Renzo Piano, Architect

1. Interior, San Francisco Museum of Modern Art.
Among the best architects working today is Renzo Piano. He is Italian, but practices internationally. He captured my attention with his work at the San Francisco Museum of Modern Art. Another of his designs - the addition to the Chicago Art Institute - also has brilliant effects. But, most of all, I like this quote from the current issue of Time magazine. When asked what any person could do to any average home to make it a better place, Renzo Piano replied

2. Exterior, San Francisco Museum of Modern Art. 

"Throw away some of the furniture, paint everything white, clean the windows and see if you can make them wider. It's about luminosity."

That is one thing you certainly experience in Renzo Piano's architecture: luminosity. Perhaps that is a quality too often lacking in most buildings.
3. Chicago Art Institute. 
Photos:
1. nlamore
2. Caroline Culler
3. Amerique

Monday, June 20, 2011

Architecture and Landscape Architecture

A Legoretta-like wall frames and formalizes this garden walk.
Architecture and landscape architecture are inextricably intertwined. As an architect I am fully aware that my buildings look best when the wrapping around them contributes to the presentation. We frequently delay photographing our projects because the landscaping is inadequate or immature or incomplete. Landscape architects often join the project team too late and with too few resources. It is a sad fact that most of their work is done at the end when the budget is exhausted. Landscaping is an easy thing to do later, so, to the landscape architect's chagrin, later it often is. That does not diminish its importance.
An organic beginning with an architectonic terminus.
What would Versailles be without its gardens? Fallingwater without its lush natural setting? A contemporary home without an indoor/outdoor connection?
A tea house in the background establishes a purpose and a goal.
Conversely, landscape architecture works best with the support and companionship of architectural elements. It struck me touring the Denver Botanical Gardens last week that random architectonic elements give the landscaping a sense of place and purpose. A walk in the woods can be a fine experience, but we often seek a place of shelter or an architectural frame from which to appreciate the natural environment. Japanese gardens sometimes contain an azumaya. It is a garden-viewing-place; a small gazebo of sorts where one can appreciate and contemplate the garden itself. Every type of garden is enhanced and uplifted by architectural elements.

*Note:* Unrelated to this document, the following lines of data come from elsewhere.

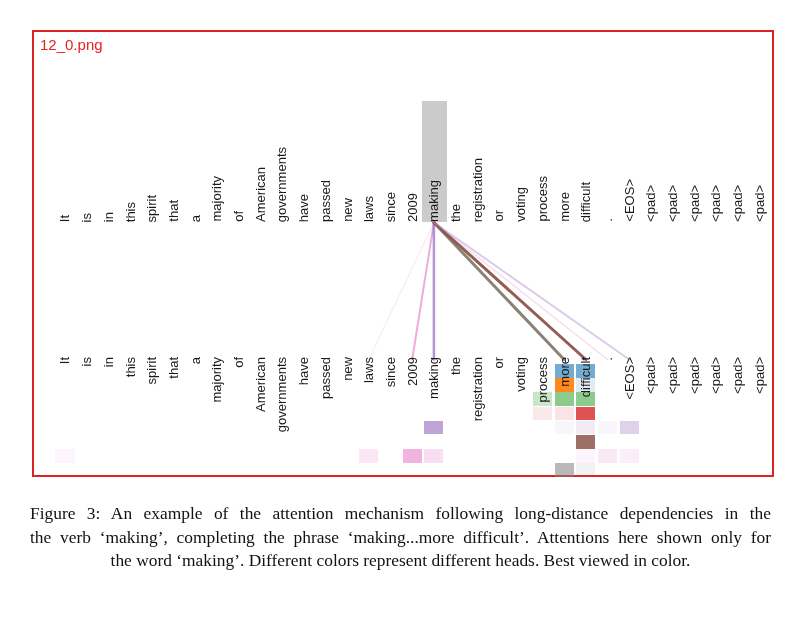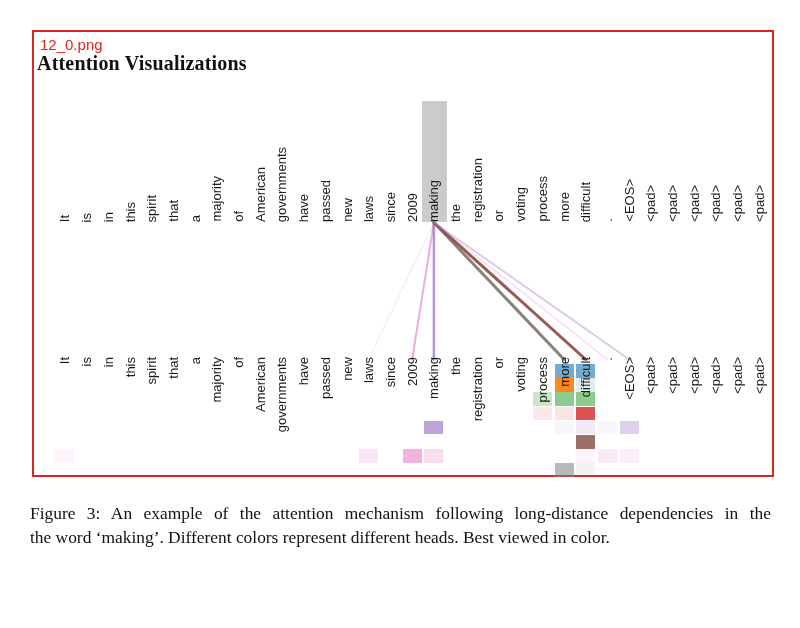--- a/index.html
+++ b/index.html
@@ -30,7 +30,6 @@
 <div id="stage">
   <div id="figure-box"></div>
   <div id="file-label">12_0.png</div>
-  <div id="fig-title">Attention Visualizations</div>
 
   <div id="highlight-bar" style="left: 422.4px; top: 101px; width: 25px; height: 121px; background: rgb(203, 203, 203);"></div>
 

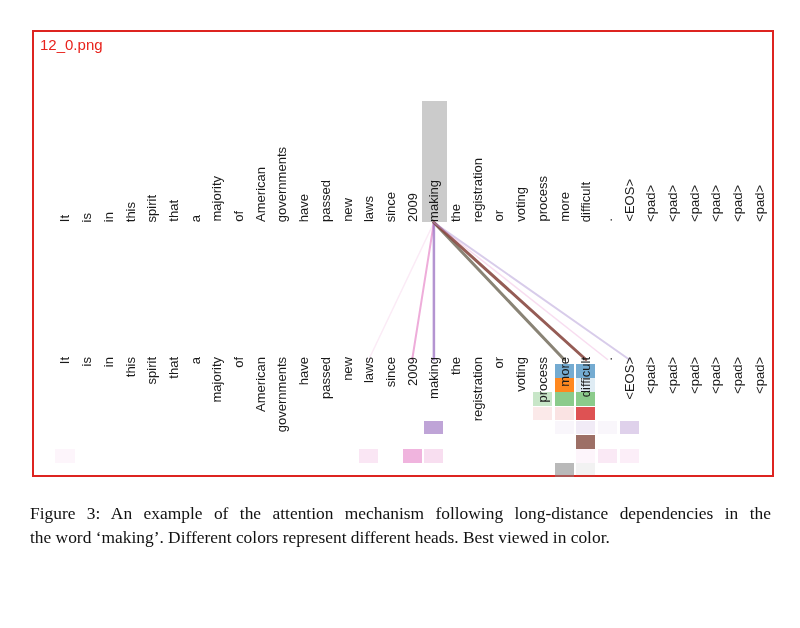--- a/index.html
+++ b/index.html
@@ -275,6 +275,7 @@
 
   <div id="caption">
       <div class="cap-line cap-just">Figure 3: An example of the attention mechanism following long-distance dependencies in the</div>
+      <div class="cap-line cap-just">the verb ‘making’, completing the phrase ‘making...more difficult’. Attentions here shown only for</div>
       <div class="cap-line">the word ‘making’. Different colors represent different heads. Best viewed in color.</div>
     </div>
 </div>

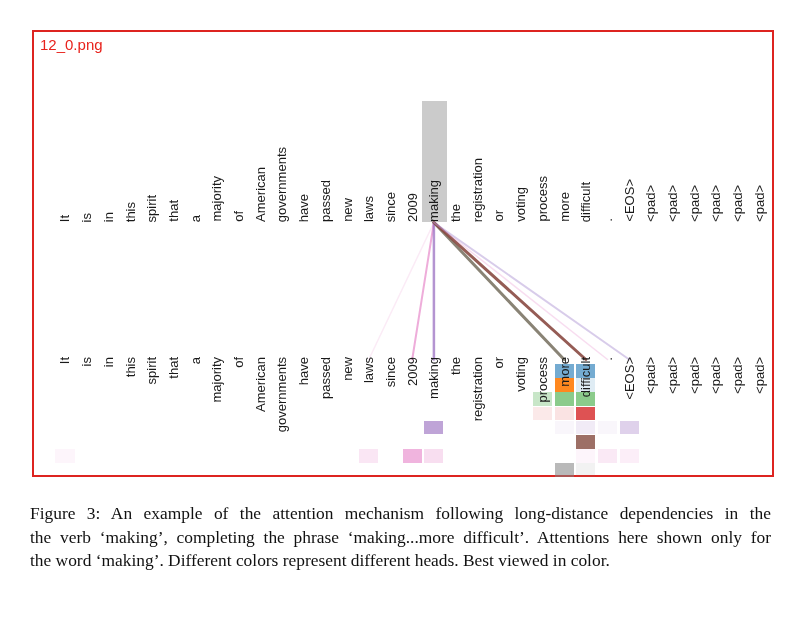--- a/index.html
+++ b/index.html
@@ -21,7 +21,7 @@
        white-space:nowrap;line-height:15px;font-family:"Liberation Sans",sans-serif;}
   #caption{position:absolute;left:30px;top:502px;width:741px;color:#111;
            font-family:"Liberation Serif",serif;font-size:17.4px;line-height:23.5px;}
-  .cap-line{white-space:normal;}
+  .cap-line{white-space:normal;text-align:center;}
   .cap-just{text-align:justify;text-align-last:justify;}
 </style>
 </head>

All photos taken at the Denver Botanic Gardens by MJK.

Saturday, June 11, 2011

Architecture: The Best Phase


Architects usually describe their work process in phases: schematic design phase, design development phase, construction documents phase, etc. Another phase - the best one, in my opinion - is hardly talked about. My favorite phase is when construction has started and the rough framing is in progress. Residential architecture in the United States is still built mostly with lumber, not cold steel or lumpy concrete. We use real wood, from trees.

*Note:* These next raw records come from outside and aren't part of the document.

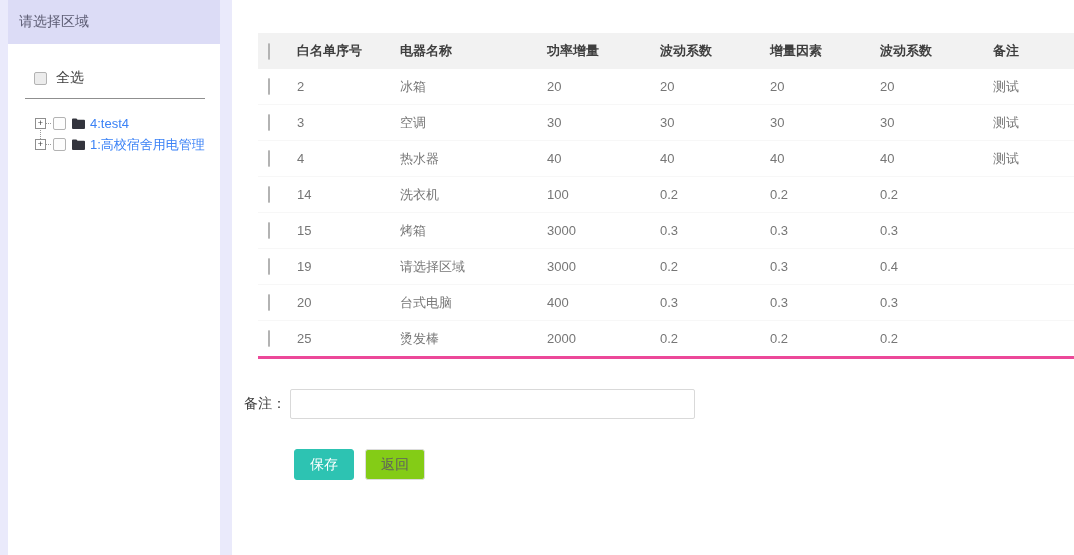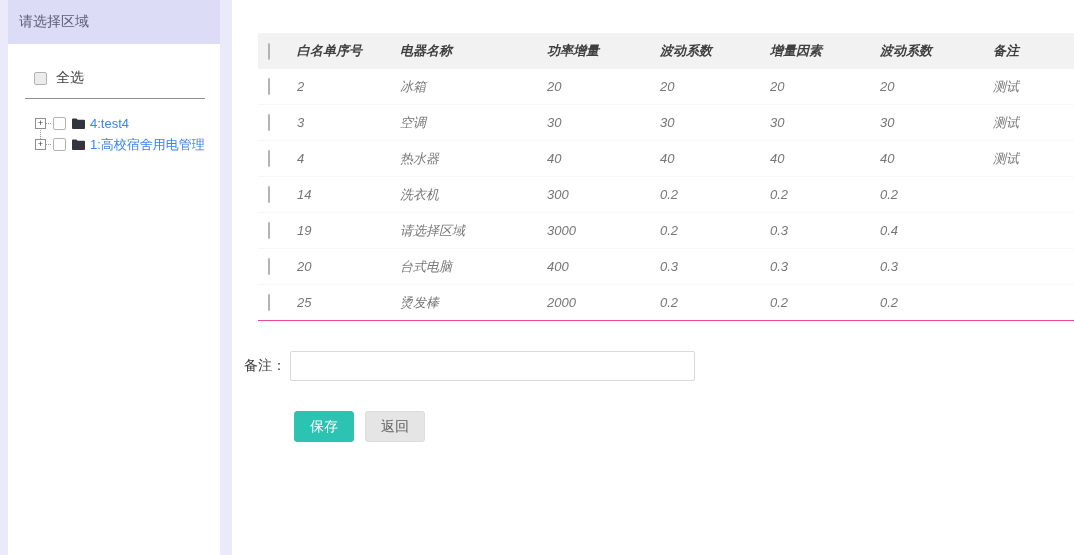--- a/index.html
+++ b/index.html
@@ -45,8 +45,7 @@
   #main .panel-header{padding-left:13px;}
   .wl-table{
     margin:33px 0 0 26px;width:816px;border-collapse:collapse;table-layout:fixed;
-    border-bottom:1px solid #ec4899;
-    font-style:italic;
+    border-bottom:3px solid #ec4899;
   }
   .wl-table th{
     background:#f2f2f2;height:36px;text-align:left;font-size:13px;color:#3f3f3f;

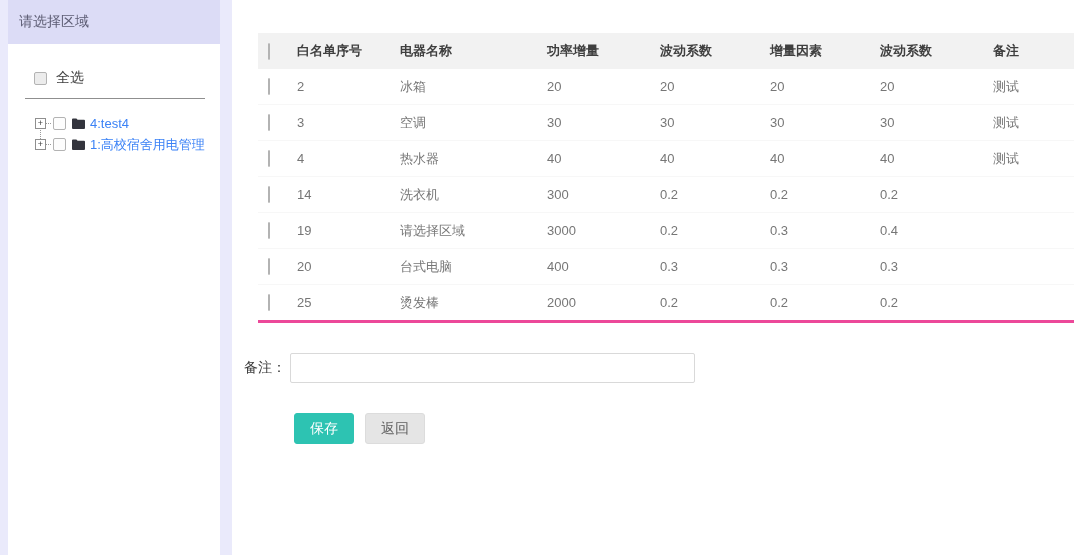--- a/index.html
+++ b/index.html
@@ -169,7 +169,7 @@
           <td class="cell-cb"><span class="cb"></span></td>
           <td>14</td>
           <td>洗衣机</td>
-          <td>300</td>
+          <td>100</td>
           <td>0.2</td>
           <td>0.2</td>
           <td>0.2</td>

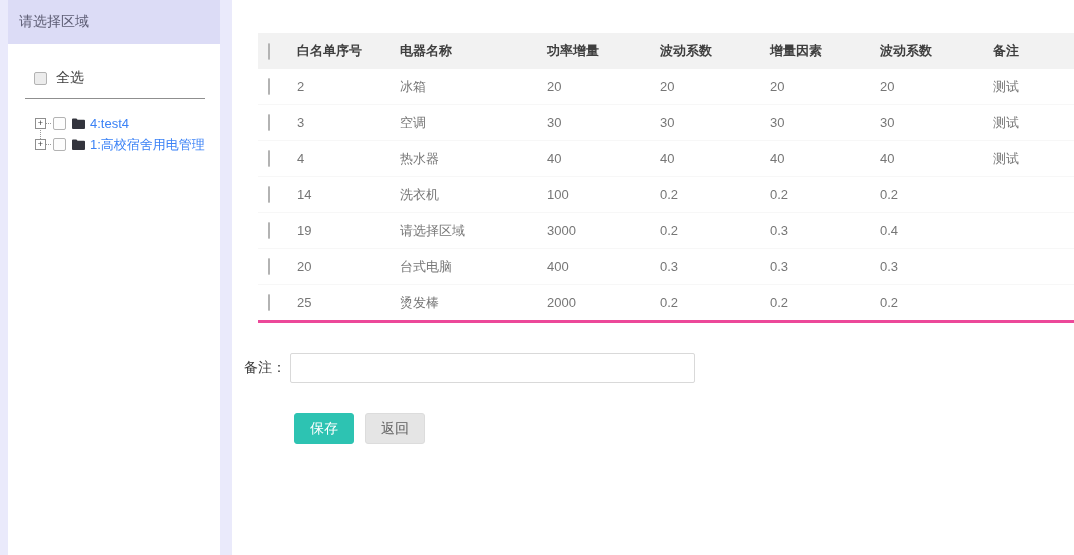--- a/index.html
+++ b/index.html
@@ -177,6 +177,16 @@
         </tr>
         <tr>
           <td class="cell-cb"><span class="cb"></span></td>
+          <td>15</td>
+          <td>烤箱</td>
+          <td>3000</td>
+          <td>0.3</td>
+          <td>0.3</td>
+          <td>0.3</td>
+          <td></td>
+        </tr>
+        <tr>
+          <td class="cell-cb"><span class="cb"></span></td>
           <td>19</td>
           <td>请选择区域</td>
           <td>3000</td>

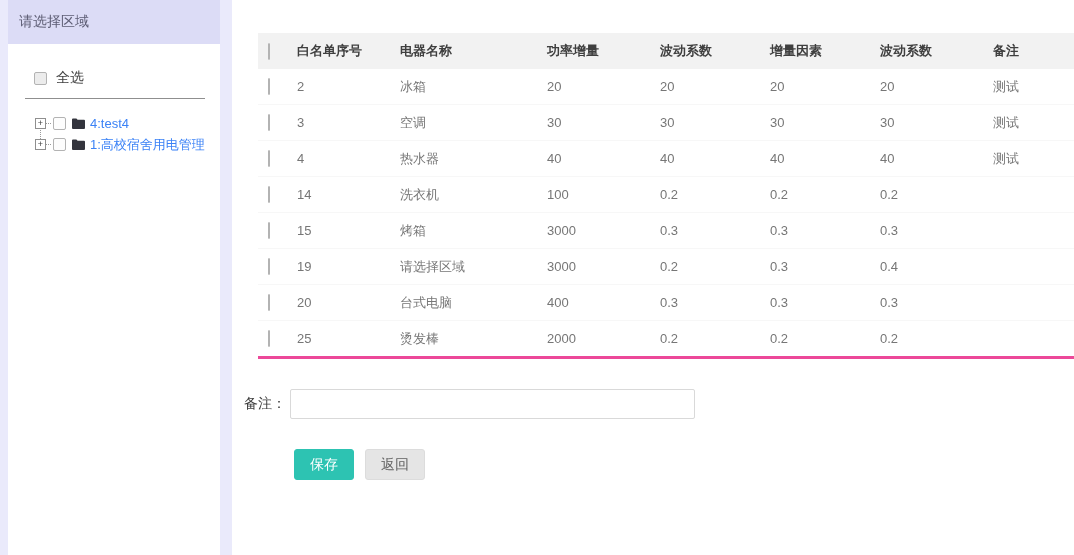--- a/index.html
+++ b/index.html
@@ -70,7 +70,7 @@
     font-family:inherit;
   }
   .btn-save{background:#2dc3b2;color:#ffffff;border:1px solid #2dc3b2;}
-  .btn-back{background:#e5e5e5;color:#5f5f5f;border:1px solid #dcdcdc;}
+  .btn-back{background:#84cc16;color:#5f5f5f;border:1px solid #dcdcdc;}
 </style>
 </head>
 <body>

I love walking a job site and smelling the sap from fresh sawn wood. Southern pine. Douglas fir. Hem-fir. All woods have a sweet smell that is released by hammer and saw. I love the sound of the rotary blade doing its work. Of nails being driven into the grain. Joists and studs and blocking finding their proper places and roof beams lifted against the sky. All of this is a three-dimensional efflorescence of what previously existed only on paper or on a computer monitor. The idea is taking shape. Nothing mars it at this phase. No wrong colors, no decorating mistakes. Just pure form materializing.

Framing is the best phase of architecture.